Get it all into a pot and sweat it down. Yes. Add your bay, but not the rest of the herbs. I know I always tell you to salt each layer, but not here. Adding salt early on toughens the skins of the beans and hampers uniform cooking. Unpleasant.
Your veggies should be translucent and soft like this.
Add your tomato product.
Cook that tomato down till it caramelizes. You will know you've accomplished your goal when it starts to darken, smell sweet, and coat the bottom of the pot.
Great, now deglaze with a little water, scraping up the tomato film.
Add plenty of water to the pot, enough to cook the beans for however long they take. Of course, if your water gets low and the beans are not done cooking, you can always add more. But do try to keep the beans fully submerged, or they will not cook evenly.
When your beans are almost done....
Cook your farro, but first, lets talk about it. There are varying degrees of pearling with grains. Pearling means that some of the bran has been abraded from the grain, making for quicker cooking. Since I am using perlato, or "pearled", it will cook pretty quickly. You can also buy semi-perlato, but it will take longer to cook because it has only been partially "pearled". Because I soak my grains overnight, the cooking time the next day was 6 or 7 minutes, when normally it would take about 20. If you can find whole, un-pearled farro, please buy a pouch and experiment. It would be outstanding in this stew, but then it wouldn't be called 'busy-girl', instead it might be 'slow foods movement girl stew', because whole farro that has not been pearled will take close to an hour to cook, a little less if soaked overnight. One exception to lengthy cooking times and whole farro is if you use farro piccolo, which is whole farro but the grains are smaller and they take less time to cook.
So, drain your soaked farro, and rinse briefly in cold water. Bring to a boil 4 cups of salted water. Add your farro. Cook till tender. And as you now know, it will take more or less time dependent upon what type of farro you have used. Drain any excess water. Toss the farro in a teaspoon or so of olive oil and set aside.

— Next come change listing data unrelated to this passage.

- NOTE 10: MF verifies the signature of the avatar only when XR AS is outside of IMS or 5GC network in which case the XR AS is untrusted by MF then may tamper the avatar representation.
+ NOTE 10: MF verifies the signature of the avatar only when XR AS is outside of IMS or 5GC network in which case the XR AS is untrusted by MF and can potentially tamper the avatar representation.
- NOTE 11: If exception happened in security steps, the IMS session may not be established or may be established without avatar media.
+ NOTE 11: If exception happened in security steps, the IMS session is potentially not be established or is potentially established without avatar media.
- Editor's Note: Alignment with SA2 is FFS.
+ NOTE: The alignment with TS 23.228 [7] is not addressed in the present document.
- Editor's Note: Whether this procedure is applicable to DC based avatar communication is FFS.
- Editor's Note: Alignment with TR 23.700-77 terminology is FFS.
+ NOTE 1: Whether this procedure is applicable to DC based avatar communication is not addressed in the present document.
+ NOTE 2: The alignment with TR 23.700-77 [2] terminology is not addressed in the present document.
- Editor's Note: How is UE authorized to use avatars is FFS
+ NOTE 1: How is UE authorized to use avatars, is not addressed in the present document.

So, drain your soaked farro, and rinse briefly in cold water. Bring to a boil 4 cups of salted water. Add your farro. Cook till tender. And as you now know, it will take more or less time dependent upon what type of farro you have used. Drain any excess water. Toss the farro in a teaspoon or so of olive oil and set aside.
Rough chop your herbs.
Remove the stems from your kale (mine were tough, and I am far too busy today to wrestle with them), and rough chop the leaves.

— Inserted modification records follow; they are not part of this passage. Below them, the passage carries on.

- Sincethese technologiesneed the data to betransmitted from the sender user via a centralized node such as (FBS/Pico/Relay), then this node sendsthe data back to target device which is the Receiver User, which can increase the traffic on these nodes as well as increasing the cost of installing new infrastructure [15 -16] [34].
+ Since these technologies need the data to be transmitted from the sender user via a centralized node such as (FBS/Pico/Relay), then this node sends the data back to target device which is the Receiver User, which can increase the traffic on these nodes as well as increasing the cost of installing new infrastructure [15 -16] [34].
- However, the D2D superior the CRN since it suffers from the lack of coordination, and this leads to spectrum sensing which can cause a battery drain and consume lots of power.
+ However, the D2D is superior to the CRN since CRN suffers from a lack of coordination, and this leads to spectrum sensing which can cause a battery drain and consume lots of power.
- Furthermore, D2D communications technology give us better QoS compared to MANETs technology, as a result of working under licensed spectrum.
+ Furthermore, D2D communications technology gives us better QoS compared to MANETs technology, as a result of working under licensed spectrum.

Add a little water to a skillet, just enough to wilt the greens.
Like this.
Your beans are tender, yeah? Good.
Pull out the bay leaves.
Add the herbs to the pot.
Plunge your submersible blender in there and give a few whirs. Don't go crazy, you want it to be chunky. I think I pulsed the blender about 6 or 7 times.
Add your greens.
Add your farro. Now stir this all about.
Plate in a lovely bowl, and drizzle with olive oil.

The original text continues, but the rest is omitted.